Work instruction>
The answer should be every line below, repeated exactly, with the images left out.

Available records>
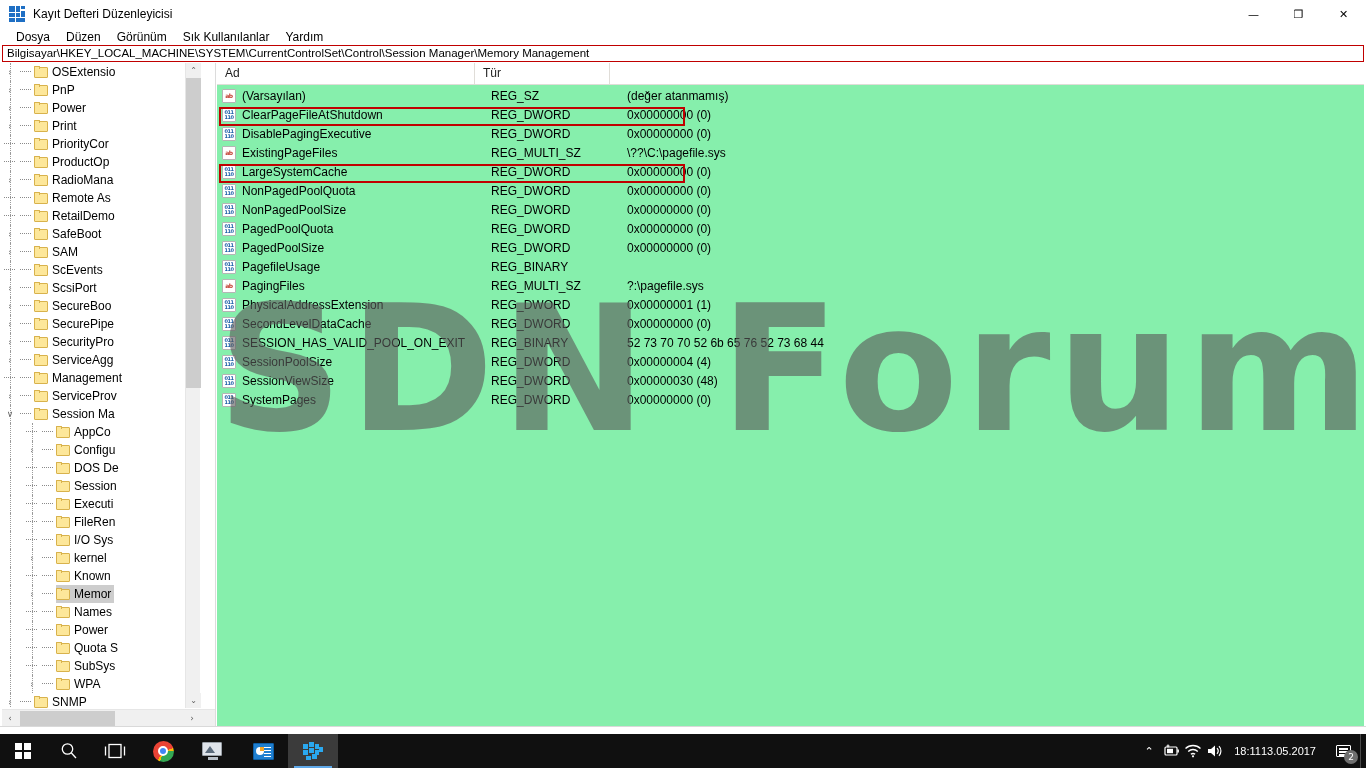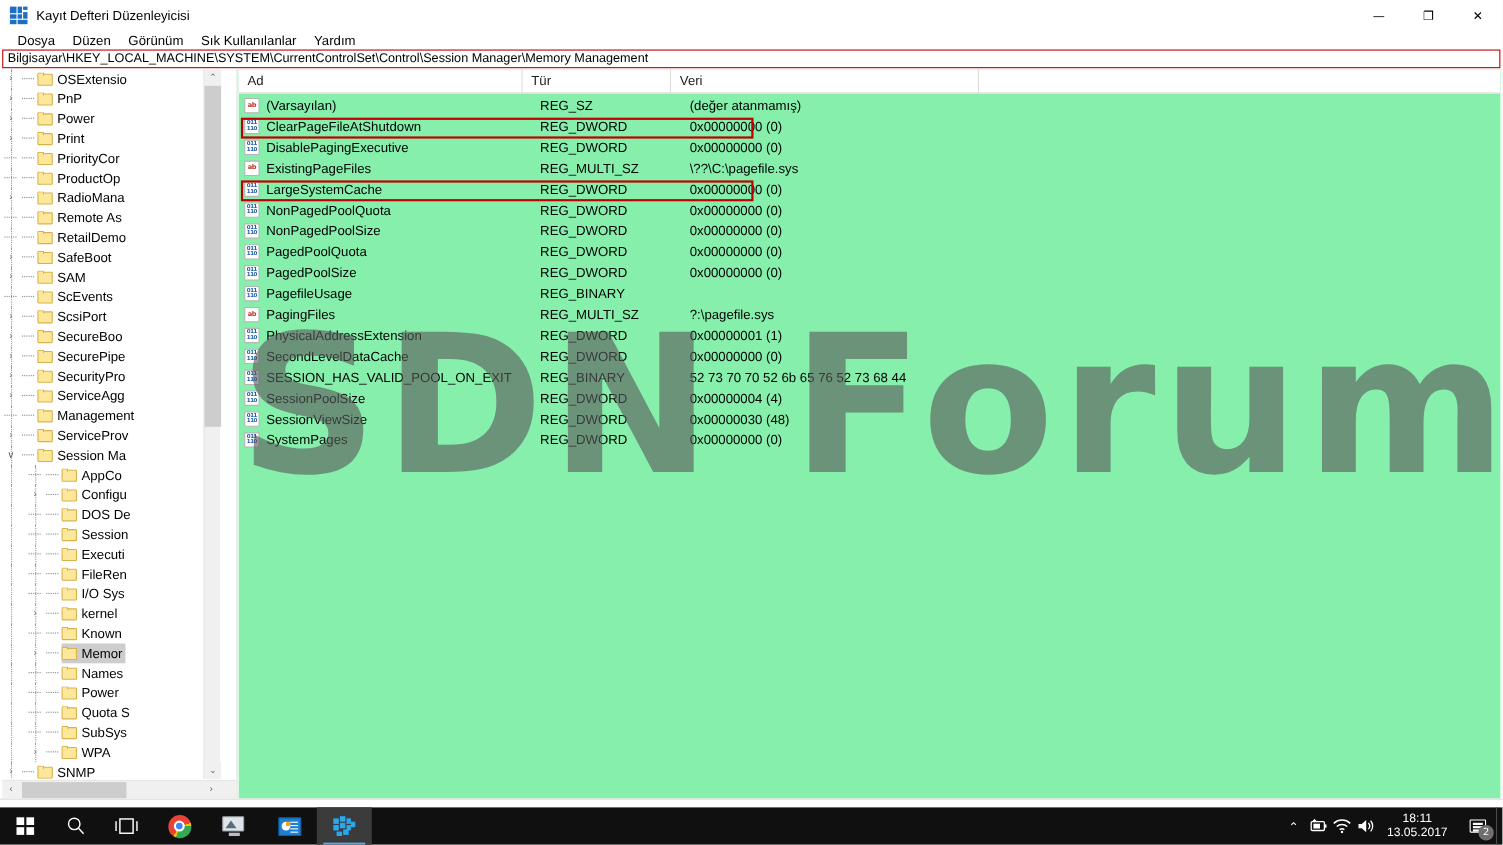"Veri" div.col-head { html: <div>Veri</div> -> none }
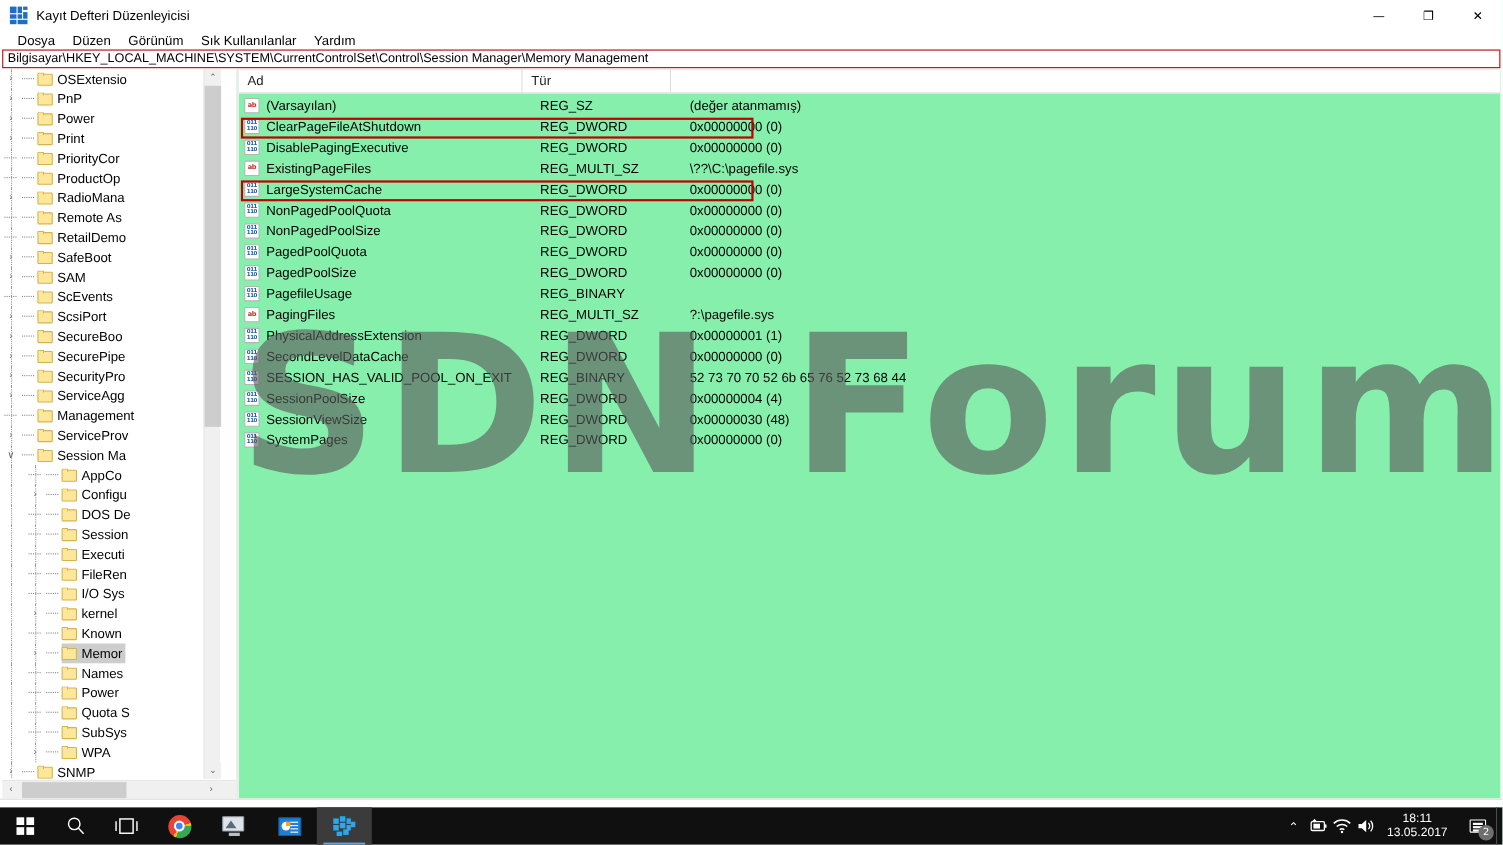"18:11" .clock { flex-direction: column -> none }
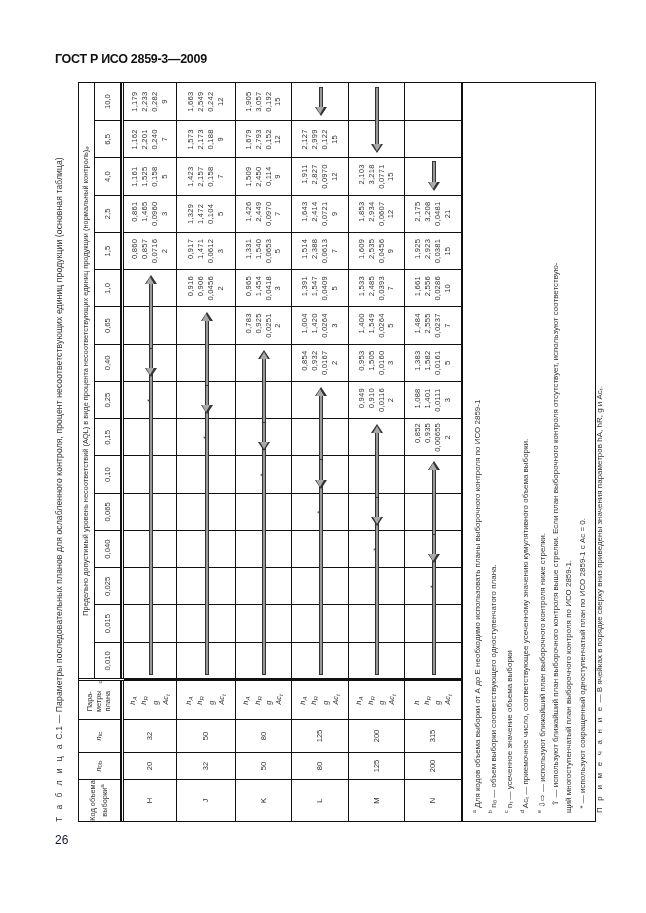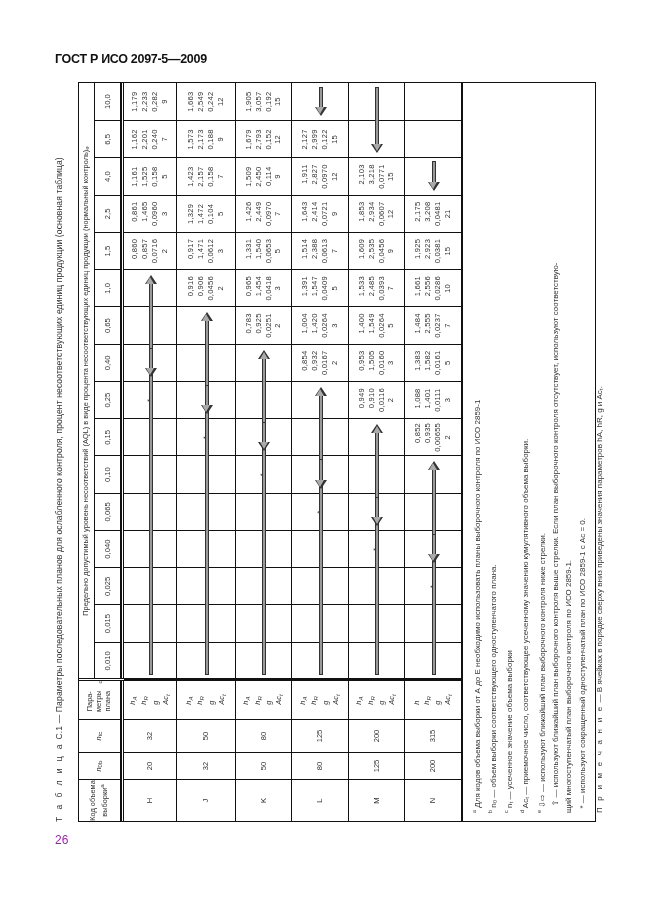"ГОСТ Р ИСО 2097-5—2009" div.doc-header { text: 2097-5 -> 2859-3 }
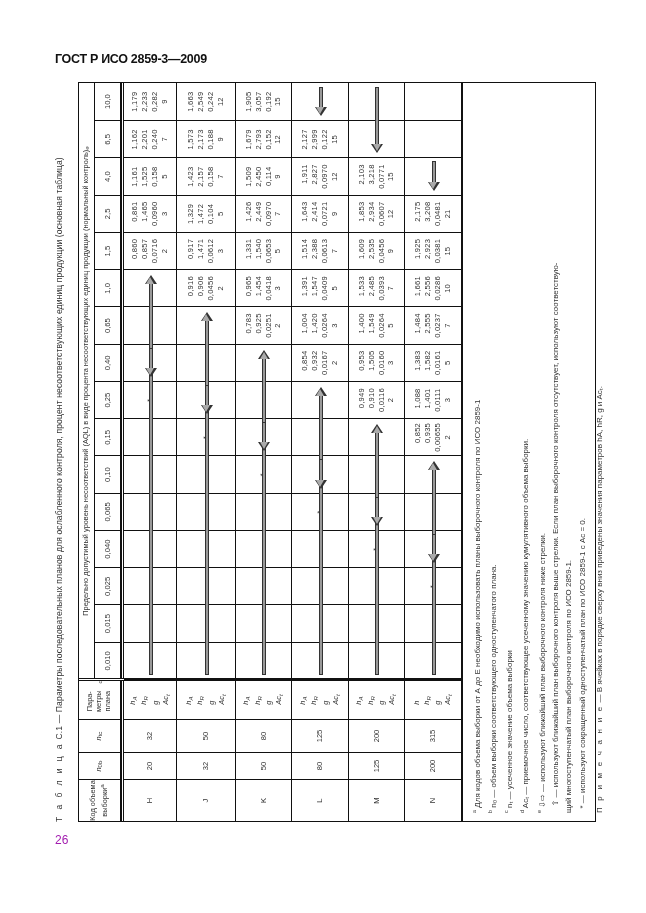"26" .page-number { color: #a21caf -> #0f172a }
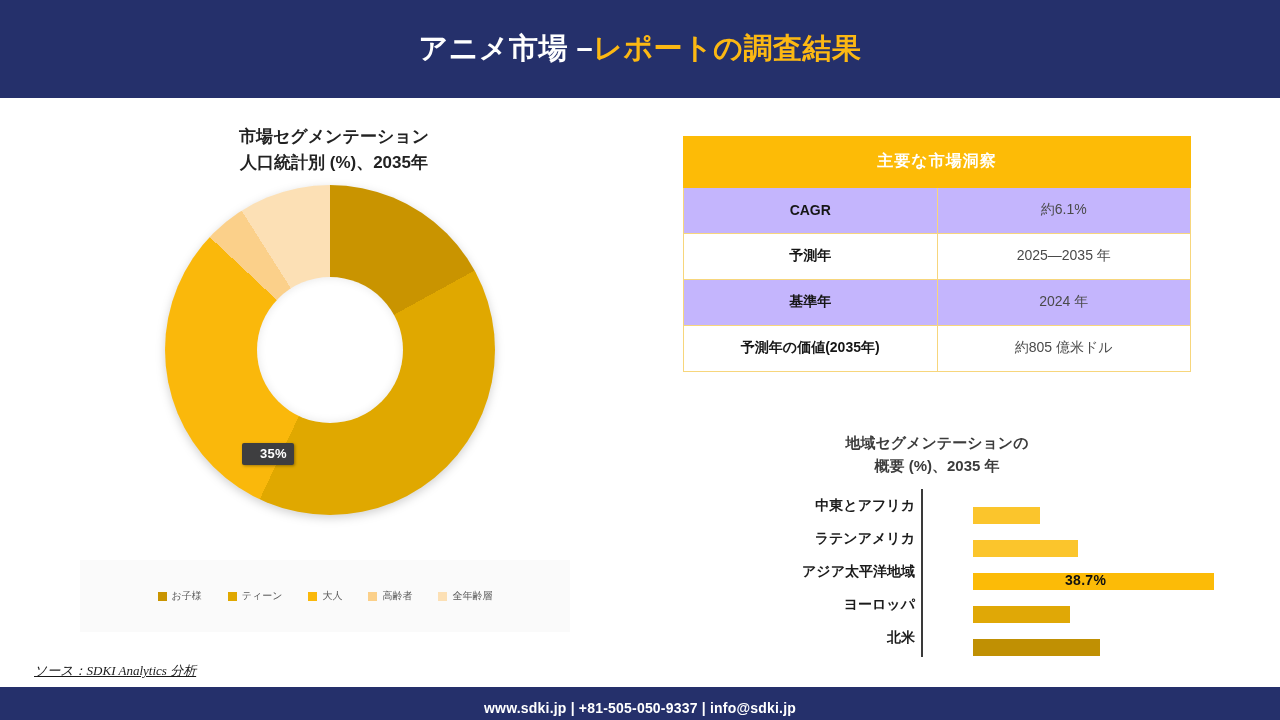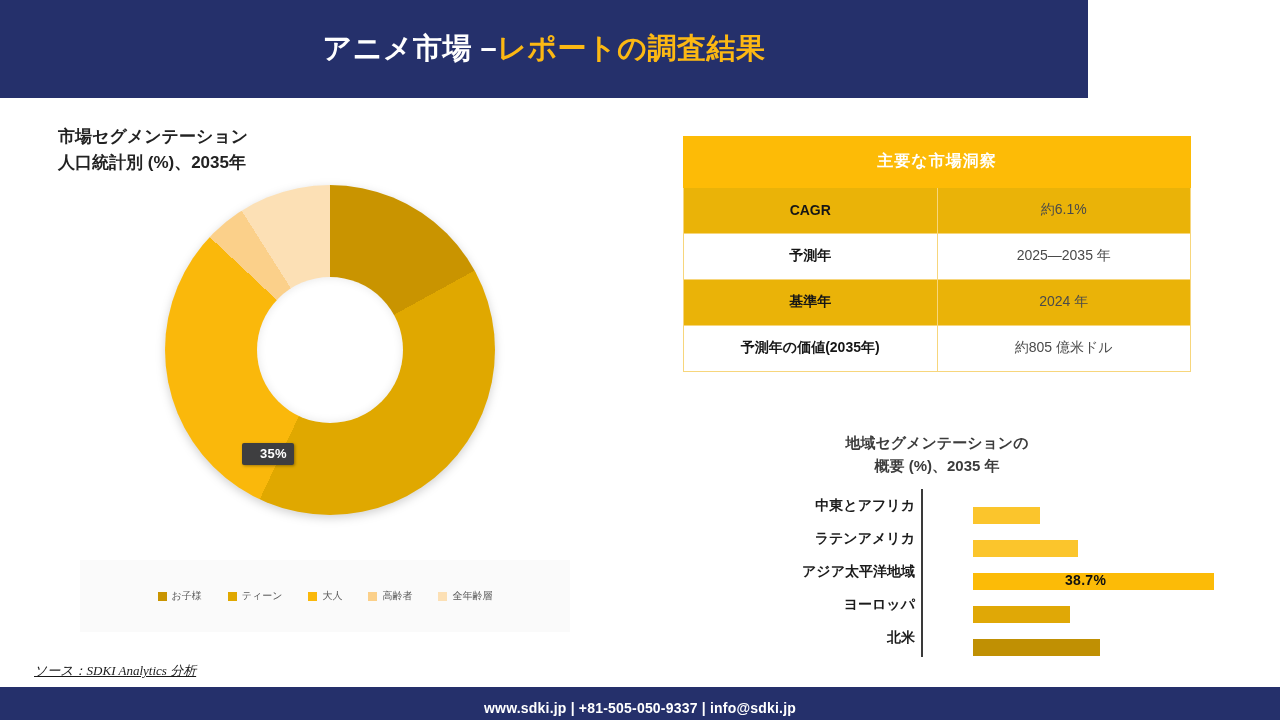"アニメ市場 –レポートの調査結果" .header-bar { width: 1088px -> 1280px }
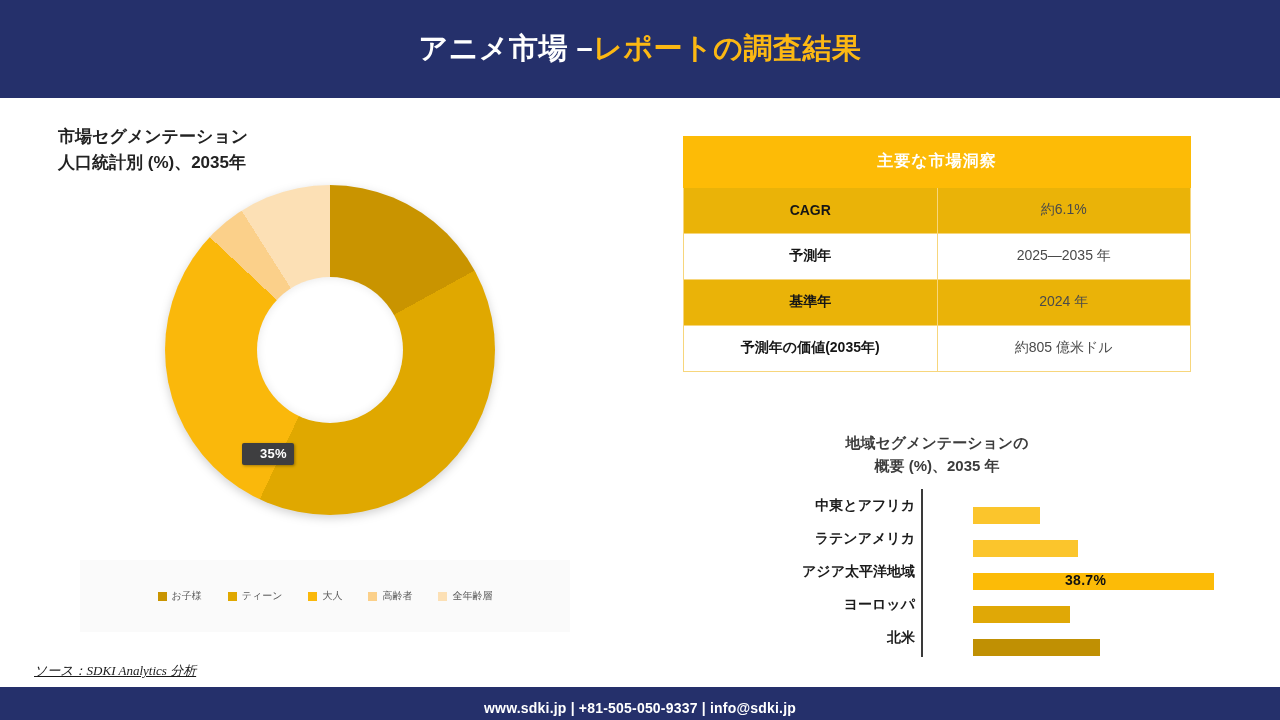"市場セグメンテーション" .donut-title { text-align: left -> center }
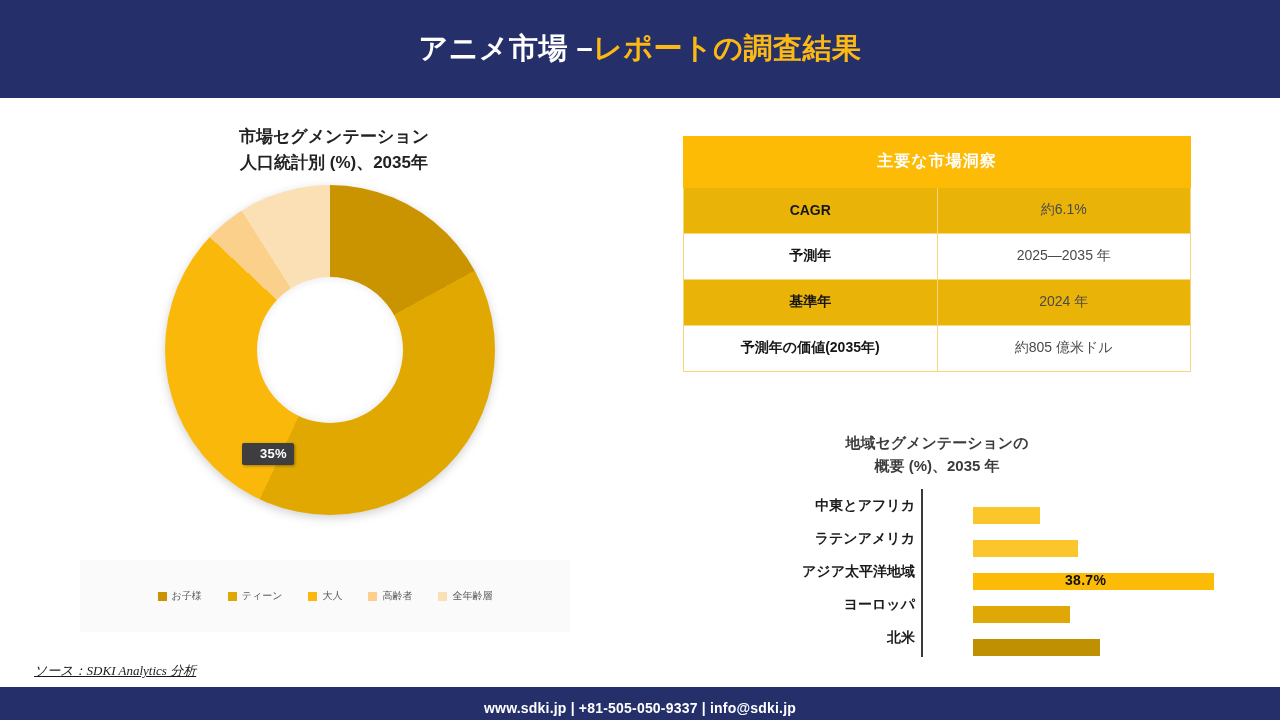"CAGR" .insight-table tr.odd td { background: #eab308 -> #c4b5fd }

Answer area>
"Veri" div.col-head { html: <div>Veri</div> -> none }
"18:11" .clock { flex-direction: column -> none }
"ГОСТ Р ИСО 2097-5—2009" div.doc-header { text: 2097-5 -> 2859-3 }
"26" .page-number { color: #a21caf -> #0f172a }
"アニメ市場 –レポートの調査結果" .header-bar { width: 1088px -> 1280px }
"市場セグメンテーション" .donut-title { text-align: left -> center }
"CAGR" .insight-table tr.odd td { background: #eab308 -> #c4b5fd }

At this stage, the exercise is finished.